For cooking we’ll make Eskimo ice cream and explore jerky.
Outside we’ll have Eskimo Olympic games.
The songs we’ll be singing are Frosty the Snowman, Rudolf the Red-nosed Reindeer, Red River Valley, Home on the Range, and John Jacob Jingleheimerschmidt.
Our art activities are inukshuk, aurora borealis, mittens, and mukluks.
Creative dramatics is How Mr. Fox Got His Red Coat.
For body development, we’ll work on stamina with jumping jacks, running, and skating. For motor development we’ll do vestibular function exercises with tossing the die, spinning basketball, and in and out the window.
NOTHING TO DO
Unscheduled, unstructured time – a rare commodity in today’s hectic society – is a gift to our children. This article is from Working Mother magazine. “Think back to your childhood. Chances are you can remember times when you had nothing more important to do than sit on the lawn and watch a grasshopper munch his way through a blade of grass or lying on your back watching clouds rolling past. Once upon a time, childhood seemed like an endless stretch of time, made just for daydreaming and exploring. That’s no longer true for most kids. As our lives have become busier, so have theirs. After a few decades of watching kids’ lives become increasingly structured and organized, child-development experts have come to believe that most could benefit from more time with nothing to do. What’s good about downtime?

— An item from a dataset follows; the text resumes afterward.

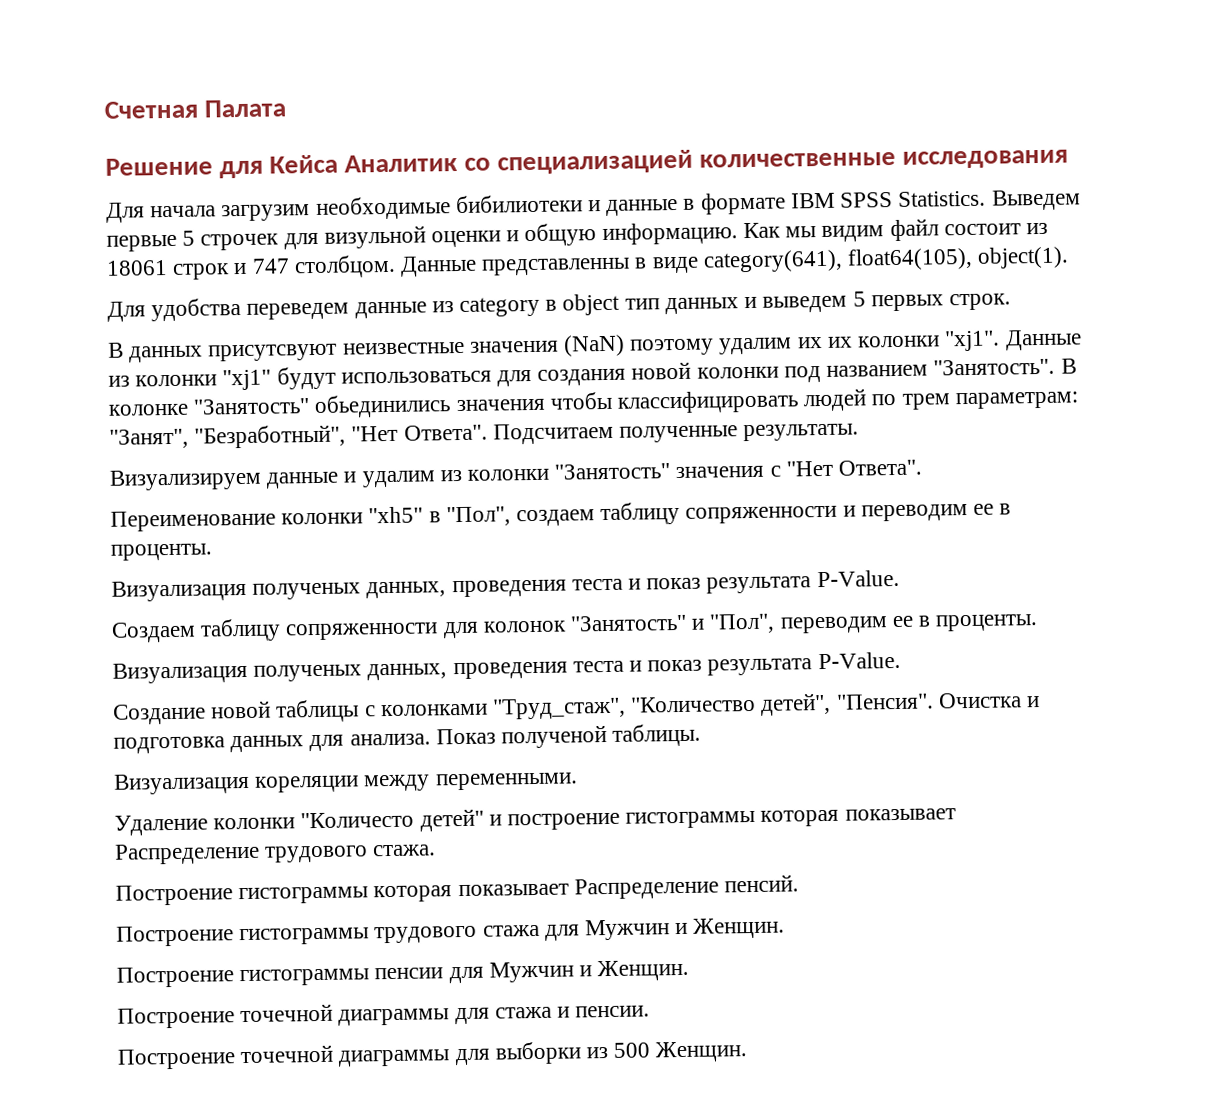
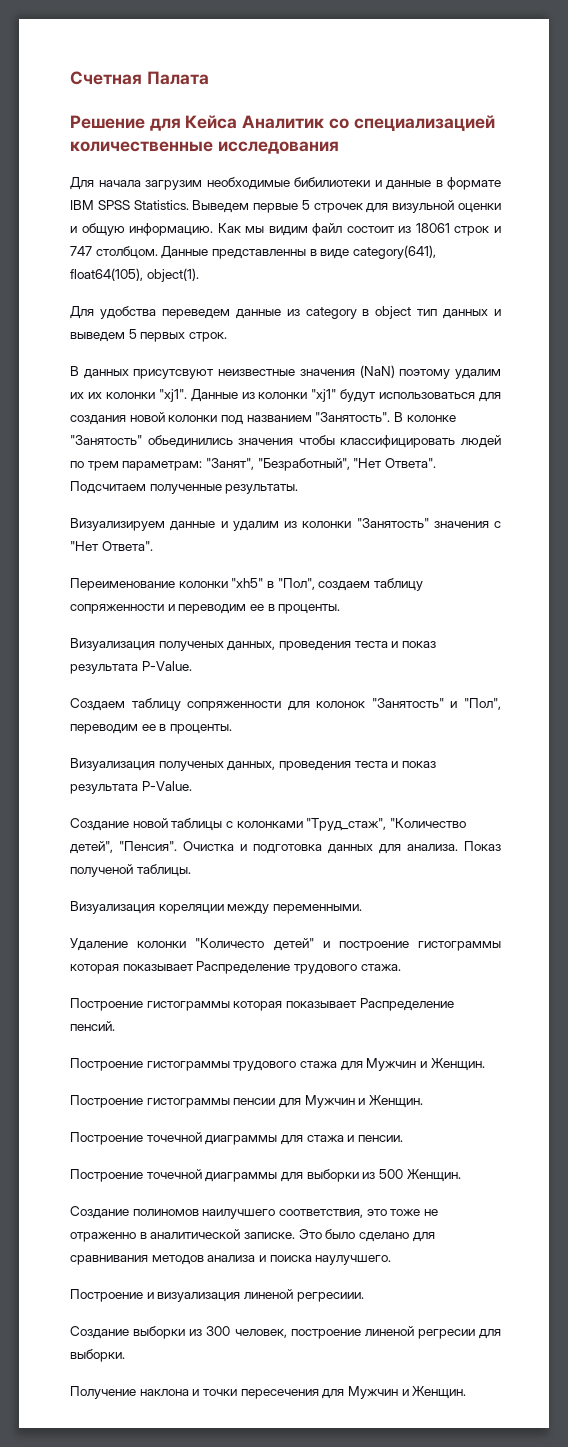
(748, 1052) none -> [70,1206,438,1219] [70,1229,435,1242] [70,1255,392,1265] [70,1289,364,1302] [70,1326,501,1339] [70,1349,125,1362] [70,1386,467,1399] // Создание полиномов наилучшего соответствия, это тоже не отраженно в аналитической записке. Это было сделано для сравнивания методов анализа и поиска наулучшего. // Построение и визуализация линеной регресиии. // Создание выборки из 300 человек, построение линеной регресии для выборки. // Получение наклона и точки пересечения для Мужчин и Женщин.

- It gives them time to get creative. A child staring into space is accomplishing a lot. The brain’s incredible process of organizing and analyzing information needs time. Kids use what looks like downtime to sort through what they’ve learned. This cannot happen in front of a TV.
- It keeps them from burning out. Today’s kids are exhausted from being over structured. They need solitude and time to drift and find their own answers – not to be told what they should do next. Most kids don’t know when enough’s enough, so it’s up to parents to strike a balance. How can you tell? Kids get irritable and cranky. When everything is a struggle, you know it’s time for a change of pace.
- It helps them find themselves. Let kids be free to explore without the pressure of measuring up to somebody else’s expectations. If you send you kids outside to take a walk, you’re encouraging them to see what they’re interested in seeing, not something that an adult has told them to look for.
- It means we’re meeting their needs, not ours. There’s nothing wrong with helping a child develop a natural talent, but parenting has become a competitive sport. We need to clarify our own values, rather than allow ourselves and our families to be swept up in society’s high-pressure race to the finish line. It’s not easy. Saying “no” takes courage. We have to be able to say that living a balanced life is better than playing hockey.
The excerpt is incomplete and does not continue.